The Emotion: the rationalization of the Reason
Senghor wrote: "If I speak about the Revolution of 1889, it is, of course, by reference to the French Revolution of 1789. Indeed, this one had proceeded of rationalism and, more precisely, of encyclopedist rationalism. It is, on the other hand, 1889 the year when Henri Bergson published his Essay on the Immediate Data of Consciousness. He too spoke out, not exactly against rationalism, but against its intellectualist deviation and, above all, against materialist positivism [...]. It is only that he emphasizes sensation and intuition. What he advocates, by his philosophy, is a conscious and reflected a return to the data of intuition. Like Nietzsche, he relies on the values of life and freedom and invites us to cultivate the creative activity of man. Curiously, in the years when Bergson wrote his essay, A. Rimbaud... discovered the values of the Negritude". It is not a question of making a criticism or a comment on the Senghorian thought in this article. But the philosophical angle of the Senegalese is a basis of a critical analysis of the Eurocentric hegemony of a reason not always rational.
Leopold Sédar Senghor
The philosophy of Enlightenment wanted to restrict the Human being to a capacity of utilitarian, materialistic reflection, leading even to a dehumanization of the human being. Because indeed, emotion, far from being a myth, is characteristic of Man. The thoughtless one is human, just as sensation and intuition make the Human too. The Man could not be restricted to a faculty of reflection or excessive empiricism of the perception of the world. Emotion constitutes a form of intelligence even, of the rationality of the freedom, of the freedom to think because certain things can be perceptible only by emotion. The reason is fundamentally limited to a form of the immediacy of the rational. The capacity to discern evil from good, the just from the unjust, does not always come from reason. It is often the product of the emotion which results from our interaction with the object, the fact. The White Man, in Senghorian philosophy, exempts himself from part of his essence by referring exclusively to reason. This, even determines the apology of science as the only source of knowledge, in opposition to religion and myth. The terrible consequence of this vision is the nihilism of culture, folklore, the unreal, and above all of religion, even of God. The questioning of faith is then the result of an exaggeration of rational utilitarianism and on the one hand, the nihilism of intuition, sensation, and emotion. The Black Man has been able to develop a balance between reason and emotion, between the real and the unreal, and between faith and the critical spirit.

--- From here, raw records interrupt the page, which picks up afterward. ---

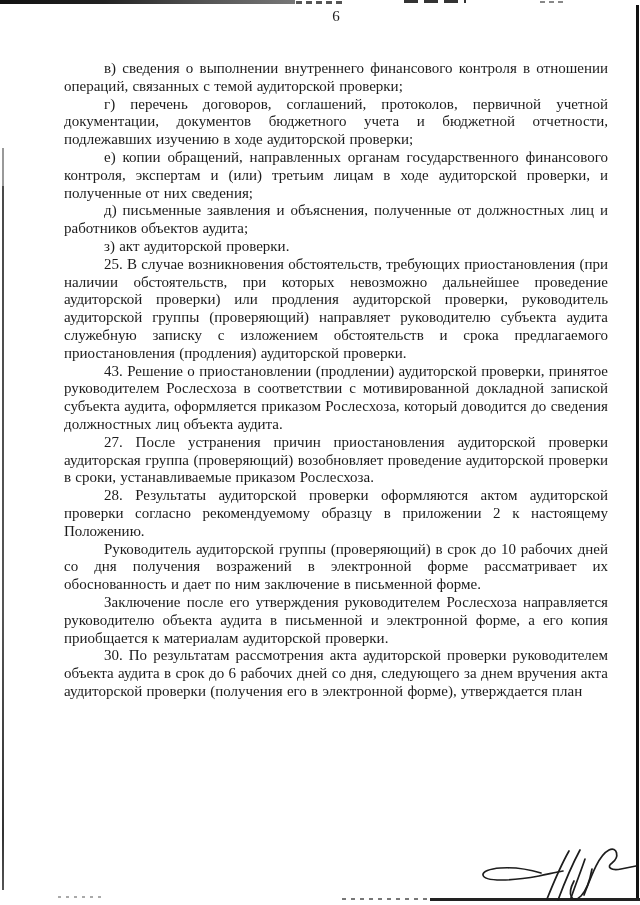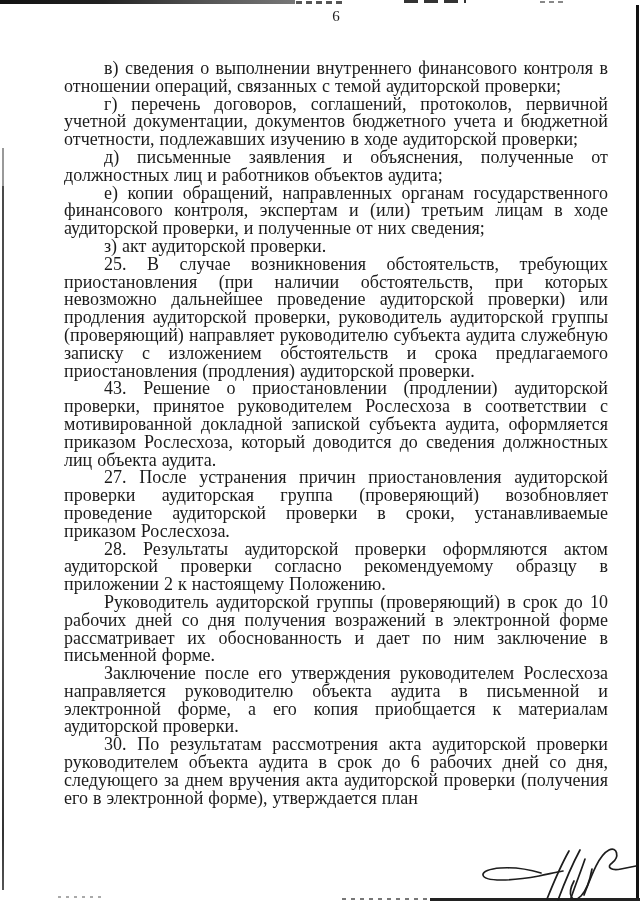--- a/index.html
+++ b/index.html
@@ -28,21 +28,21 @@
   .body-text {
     position: absolute;
     top: 60px;
     left: 64px;
     width: 544px;
   }
   .body-text p.para {
     margin: 0;
     text-align: justify;
     text-indent: 40px;
-    font-size: 18px;
+    font-size: 15px;
     line-height: 17.8px;
     word-spacing: 0.5px;
   }
   
   .artifact { position: absolute; pointer-events: none; }
   .top-streak-1 {
     top: 0; left: 0; width: 295px; height: 4px;
     background: linear-gradient(to right, #111 0%, #222 35%, #555 70%, #777 100%);
   }
   .top-streak-dots {
@@ -104,22 +104,22 @@
   <div class="artifact right-line"></div>
   <div class="artifact bottom-dots-mid"></div>
   <div class="artifact bottom-dots-left"></div>
   <div class="artifact bottom-line"></div>
 
   <div class="page-number">6</div>
 
   <div class="body-text">
       <p class="para">в) сведения о выполнении внутреннего финансового контроля в отношении операций, связанных с темой аудиторской проверки;</p>
       <p class="para">г) перечень договоров, соглашений, протоколов, первичной учетной документации, документов бюджетного учета и бюджетной отчетности, подлежавших изучению в ходе аудиторской проверки;</p>
+      <p class="para">е) копии обращений, направленных органам государственного финансового контроля, экспертам и (или) третьим лицам в ходе аудиторской проверки, и полученные от них сведения;</p>
       <p class="para">д) письменные заявления и объяснения, полученные от должностных лиц и работников объектов аудита;</p>
-      <p class="para">е) копии обращений, направленных органам государственного финансового контроля, экспертам и (или) третьим лицам в ходе аудиторской проверки, и полученные от них сведения;</p>
       <p class="para">з) акт аудиторской проверки.</p>
       <p class="para">25. В случае возникновения обстоятельств, требующих приостановления (при наличии обстоятельств, при которых невозможно дальнейшее проведение аудиторской проверки) или продления аудиторской проверки, руководитель аудиторской группы (проверяющий) направляет руководителю субъекта аудита служебную записку с изложением обстоятельств и срока предлагаемого приостановления (продления) аудиторской проверки.</p>
       <p class="para">43. Решение о приостановлении (продлении) аудиторской проверки, принятое руководителем Рослесхоза в соответствии с мотивированной докладной запиской субъекта аудита, оформляется приказом Рослесхоза, который доводится до сведения должностных лиц объекта аудита.</p>
       <p class="para">27. После устранения причин приостановления аудиторской проверки аудиторская группа (проверяющий) возобновляет проведение аудиторской проверки в сроки, устанавливаемые приказом Рослесхоза.</p>
       <p class="para">28. Результаты аудиторской проверки оформляются актом аудиторской проверки согласно рекомендуемому образцу в приложении 2 к настоящему Положению.</p>
       <p class="para">Руководитель аудиторской группы (проверяющий) в срок до 10 рабочих дней со дня получения возражений в электронной форме рассматривает их обоснованность и дает по ним заключение в письменной форме.</p>
       <p class="para">Заключение после его утверждения руководителем Рослесхоза направляется руководителю объекта аудита в письменной и электронной форме, а его копия приобщается к материалам аудиторской проверки.</p>
       <p class="para">30. По результатам рассмотрения акта аудиторской проверки руководителем объекта аудита в срок до 6 рабочих дней со дня, следующего за днем вручения акта аудиторской проверки (получения его в электронной форме), утверждается план</p>
     </div>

The emotion is negro but not only...
Of course, Black Man is all the cultural aspect that Senghor attributes to him. Black Man, is sensation and intuition, it is dance and masks, it is love and carnal. Black Man, it is also to the belief of the unreal rationalized. Man is not the only reason; he can perceive and treat the unreal by the heart when the spirit stumbles on its limits. This recognition of the limit of the critical spirit is in the bandolier of the African and black civilizations. This is what explains in Africa the ability to understand the world of Spirits inaccessible to the critical mind. There is also a necessary humility of the Black Man that transcends the claim of the White Man, in the Senghorian philosophy, to know everything by the strict use of the critical spirit. Man is imperfect, his reason is as well. The Black Man seems to have understood the necessary humility to go beyond the critical spirit, and to refer to other sources like faith. There, this accessibility of the unreal, that of faith, having faith in faith, is only possible by the prioritization of emotion, intuition, and sensation. If Africa is, par excellence a society of worship of the unreal, it is because it has been able to give itself over to emotion and intuition as Bergson would have it.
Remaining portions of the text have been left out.